* _Data excerpts_:
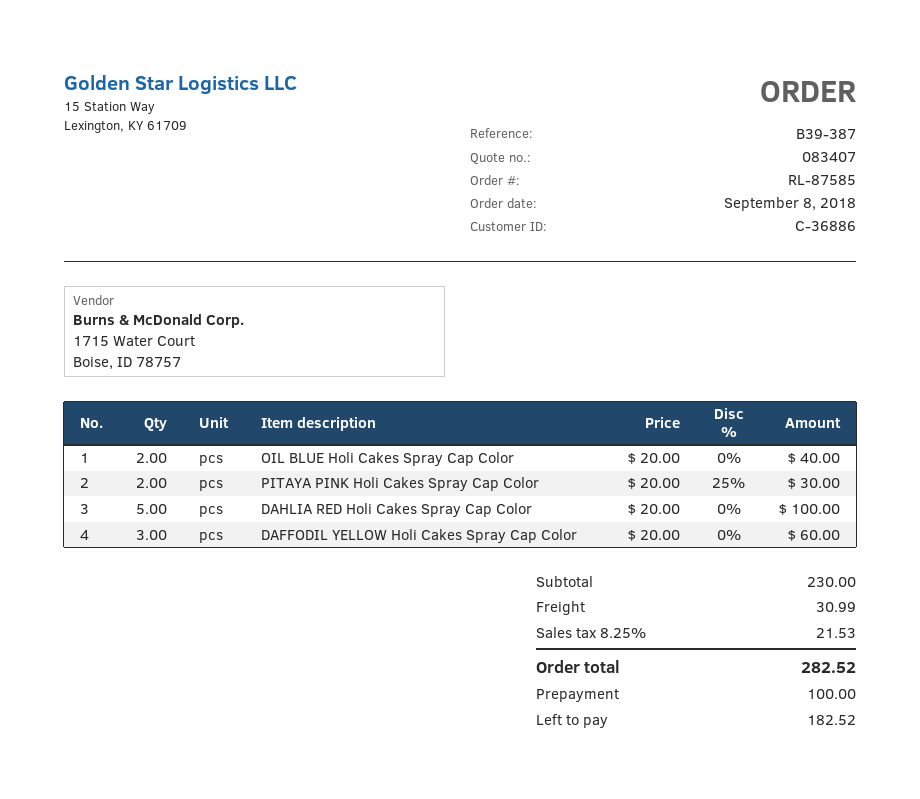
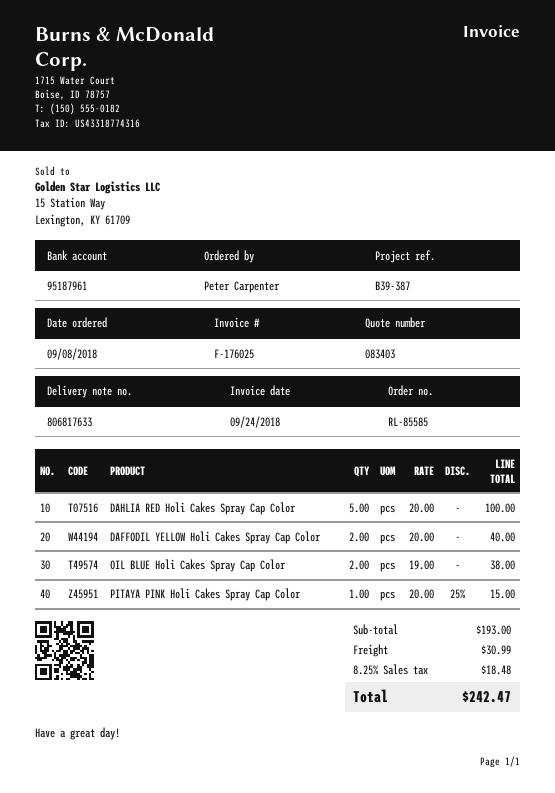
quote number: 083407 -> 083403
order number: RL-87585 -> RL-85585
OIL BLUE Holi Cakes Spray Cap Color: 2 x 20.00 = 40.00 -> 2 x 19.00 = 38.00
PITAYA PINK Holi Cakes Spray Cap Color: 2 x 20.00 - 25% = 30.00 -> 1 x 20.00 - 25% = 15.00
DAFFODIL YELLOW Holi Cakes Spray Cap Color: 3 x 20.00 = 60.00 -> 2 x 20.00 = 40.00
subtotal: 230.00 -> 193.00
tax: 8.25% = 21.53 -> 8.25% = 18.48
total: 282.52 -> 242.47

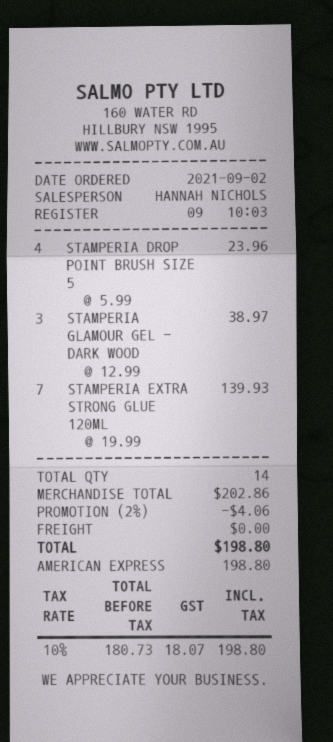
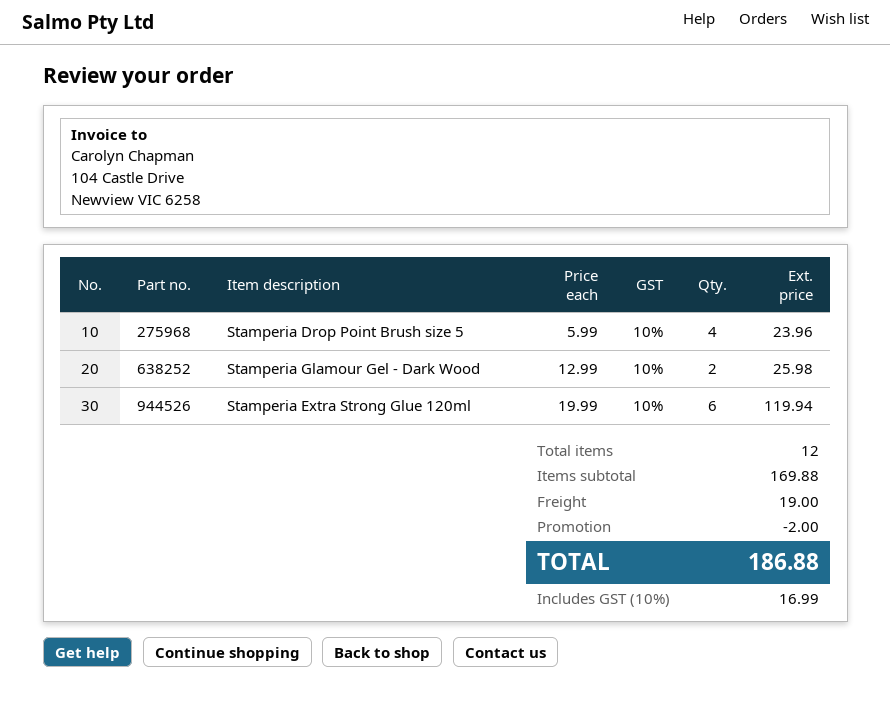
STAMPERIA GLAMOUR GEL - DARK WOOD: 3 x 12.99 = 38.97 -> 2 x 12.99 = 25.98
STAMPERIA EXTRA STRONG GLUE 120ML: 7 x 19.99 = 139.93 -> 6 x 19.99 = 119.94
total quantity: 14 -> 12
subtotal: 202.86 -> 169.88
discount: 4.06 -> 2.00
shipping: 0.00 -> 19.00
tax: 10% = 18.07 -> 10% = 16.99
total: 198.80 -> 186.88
--
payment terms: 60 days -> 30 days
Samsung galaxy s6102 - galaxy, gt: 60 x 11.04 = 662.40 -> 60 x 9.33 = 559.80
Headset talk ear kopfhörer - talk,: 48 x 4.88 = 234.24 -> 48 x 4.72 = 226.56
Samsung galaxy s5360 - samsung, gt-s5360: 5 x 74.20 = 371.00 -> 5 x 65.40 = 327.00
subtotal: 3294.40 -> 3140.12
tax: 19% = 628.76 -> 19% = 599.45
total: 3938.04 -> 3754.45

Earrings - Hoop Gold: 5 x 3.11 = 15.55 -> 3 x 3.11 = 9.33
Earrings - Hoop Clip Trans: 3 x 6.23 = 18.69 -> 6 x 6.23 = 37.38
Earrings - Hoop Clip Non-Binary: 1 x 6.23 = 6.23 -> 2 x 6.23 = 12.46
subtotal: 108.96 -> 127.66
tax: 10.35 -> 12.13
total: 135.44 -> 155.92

* _Prompt_: Everything above from the line containing "quote number: 083407 -> 083403" down to the line containing "subtotal: 202.86 -> 169.88" is to be duplicated exactly, both lines included, and the pictures are to be omitted.

* _Answer box_:
quote number: 083407 -> 083403
order number: RL-87585 -> RL-85585
OIL BLUE Holi Cakes Spray Cap Color: 2 x 20.00 = 40.00 -> 2 x 19.00 = 38.00
PITAYA PINK Holi Cakes Spray Cap Color: 2 x 20.00 - 25% = 30.00 -> 1 x 20.00 - 25% = 15.00
DAFFODIL YELLOW Holi Cakes Spray Cap Color: 3 x 20.00 = 60.00 -> 2 x 20.00 = 40.00
subtotal: 230.00 -> 193.00
tax: 8.25% = 21.53 -> 8.25% = 18.48
total: 282.52 -> 242.47

STAMPERIA GLAMOUR GEL - DARK WOOD: 3 x 12.99 = 38.97 -> 2 x 12.99 = 25.98
STAMPERIA EXTRA STRONG GLUE 120ML: 7 x 19.99 = 139.93 -> 6 x 19.99 = 119.94
total quantity: 14 -> 12
subtotal: 202.86 -> 169.88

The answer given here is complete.